Gosari has a peculiar sense of minutely observing and sensitively studying the space, traces of those who had stayed there, and objects that remain in the space. Her mother, the artist says, ran an accommodation business, cleaning and organizing rooms as guests came and went every and each day. On the other hand, her father was working in the construction business and piled various things that he had collected in one corner of the house. The artist saw the two extreme ends of action in her everyday life – emptying rooms as if no one had occupied them and keeping things while being told by others to throw them away. In fact, these two extremes are basic actions that every person repeats in his or her life. We swing somewhere in between the erasure and preserve of traces.
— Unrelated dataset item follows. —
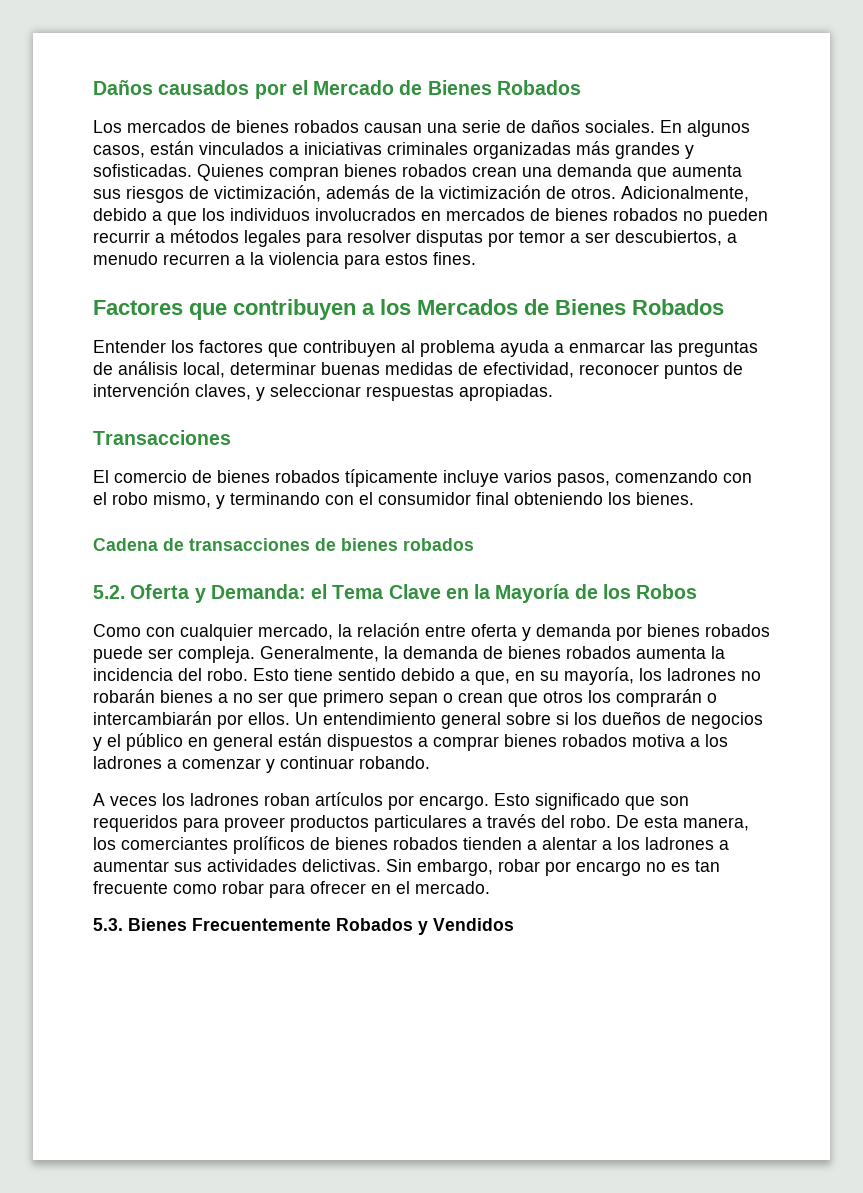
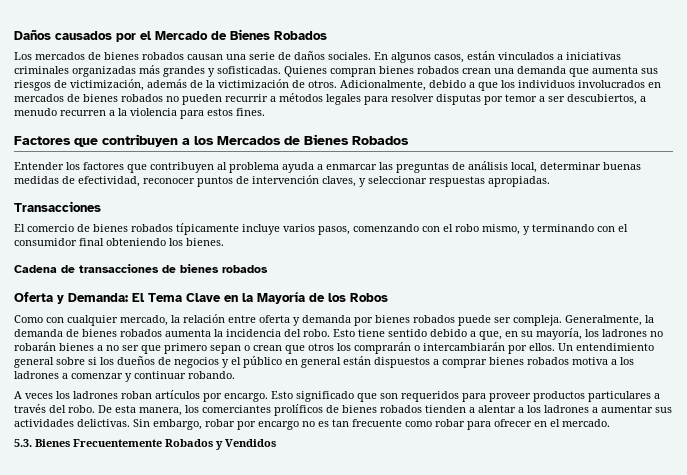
[93,585,125,599] 5.2. -> (268, 269) none
[311,584,328,599] el -> [132,293,145,302] El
Settling down at MMCA Residency Goyang, the artist is trying to become familiar with the spaces in and around the residency. She climbs hills around Gwansan-dong in the night with lanterns, together with other residency artists; she grows vegetables in a plant garden in front of the residency building; she also gathers small flies and ephemera in her studio often when they are trapped by the mosquito net in the window. Although the place is not a famous tourist destination or a place of scenic beauty, the artist takes walks, tend the vegetable garden, and greet the people in order to stay in a place, which she built a relationship with for slightly less than a year, in full. And she will have to start preparing for leaving the place. It is likely that she will tidy up the place for the next person to use it well. Although it is the first for her to live in Goyang, she will permeate through the place as if she was a person who had been living there. And she will make herself comfortable after unpacking her small parcels in the next place to which she moves, discovering the characteristics and stories of the place. As she does not yearn for opportunities of exhibitions and projects, as she will make her ‘work’ when she encounters a space or object that talks to her or when she finds a space to which she wants to talk, Gosari will not become a prolific artist with many works. However, her stories, which she embraces with her whole heart at the very moment when she encounters them at her own pace without haste, will not easily be forgotten. It is the same with her name, which is plain but difficult not to remember.
1) Hanja is the Korean name for Chinese characters, which are borrowed from the traditional Chinese and used with Korean pronunciation.